A New Zealand man is on a mission to save the country’s native flightless birds by launching an anti-cat campaign that calls for the animals to be kept inside at all times and slowly allowed to die out.
Cat-loving New Zealand does not appear to be particularly interested in placing their pets under house arrest, however — even if doing so will supposedly save the country’s struggling bird population.
Need to know:
The crisis in Syria is getting a lot worse – fast.
That’s the stark warning from the United Nations, whose humanitarian office told theSyria Humanitarian Forum in Geneva today that as many as four million Syrians will require aid by early next year. Two and a half million need it already. There are currently almost 400,000 known refugees in the countries surrounding Syria; the figure will be 700,000 within months if the civil war continues at its current, devastating pace.

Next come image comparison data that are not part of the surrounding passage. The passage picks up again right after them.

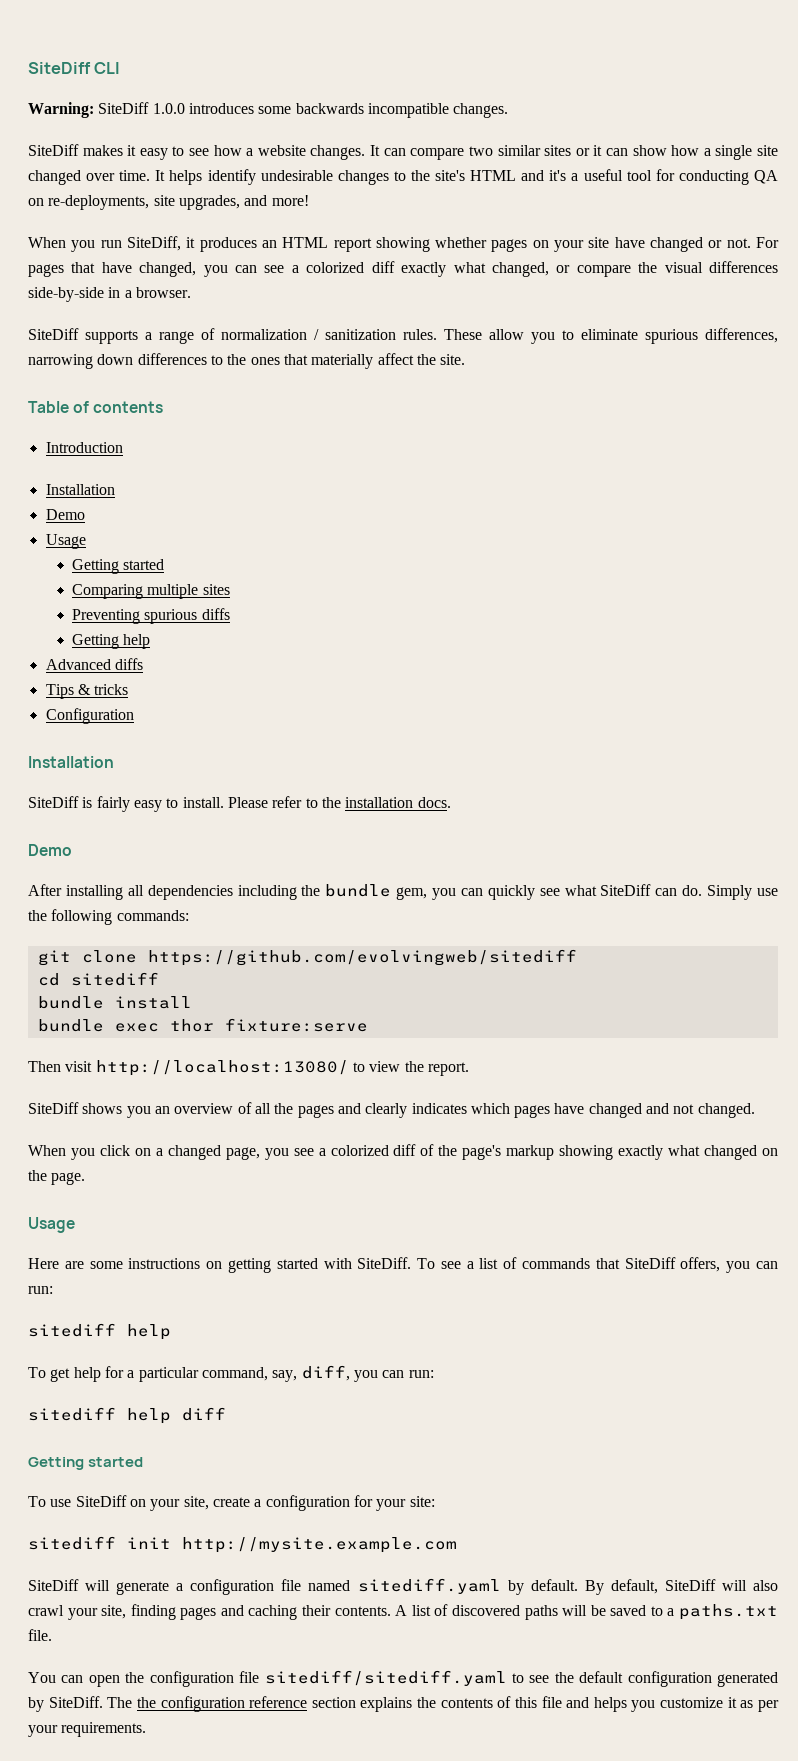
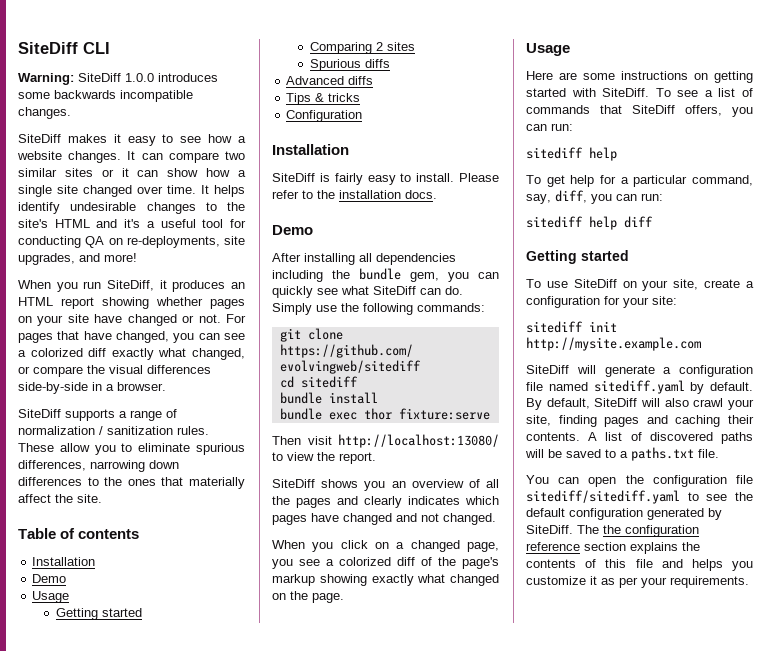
- Introduction
- Comparing multiple sites
+ Comparing 2 sites
- Preventing spurious diffs
- Getting help
+ Spurious diffs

Turkey says 9,000 Syrians crossed its border last night alone.
Meanwhile the Syrian National Council, the most prominent opposition group, is meeting in Qatar to decide whether to unite with other military and political groups. The merger would bring it recognition from other countries, and with it, the more practical benefits of funding and, potentially, military aid.

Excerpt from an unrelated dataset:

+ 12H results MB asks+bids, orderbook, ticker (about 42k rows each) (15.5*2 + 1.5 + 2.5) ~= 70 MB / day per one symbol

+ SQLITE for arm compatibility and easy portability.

What’s President Bashar al-Assad up to amid all this? Oh, just reminding interviewers that: “We do not have a civil war… If the Syrian people are against me, how can I be here?” How, indeed.
Want to know:
There’s still no comment from Iran on the Pentagon’s revelation that Iranian forces fired on one of its surveillance drones.
A warplane shot at the US aircraft repeatedly as it carried out “routine surveillance” some 16 miles off the coast of Iran, a Pentagon spokesman said yesterday. The incident, which happened a week ago, was kept quiet until now, but defense officials said Washington had already sent a formal warning to Iran.
Iran has not yet responded publicly – other than to warn, via state media, that “if any foreign aircraft seeks to enter our country’s airspace, our armed forces will confront it.”
Dull but important:
Anglicans have a new spiritual leader. Eight months after Rowan Williams announced he was stepping down as the head of the Church of England, Justin Welby has been selected to take his place.
The Right Reverend Welby, Bishop of Durham (to give him his full title) will become Archbishop of Canterbury in March 2013. When he does so, he’ll be responsible for not only the Church in England, but some 77 million Anglicans worldwide.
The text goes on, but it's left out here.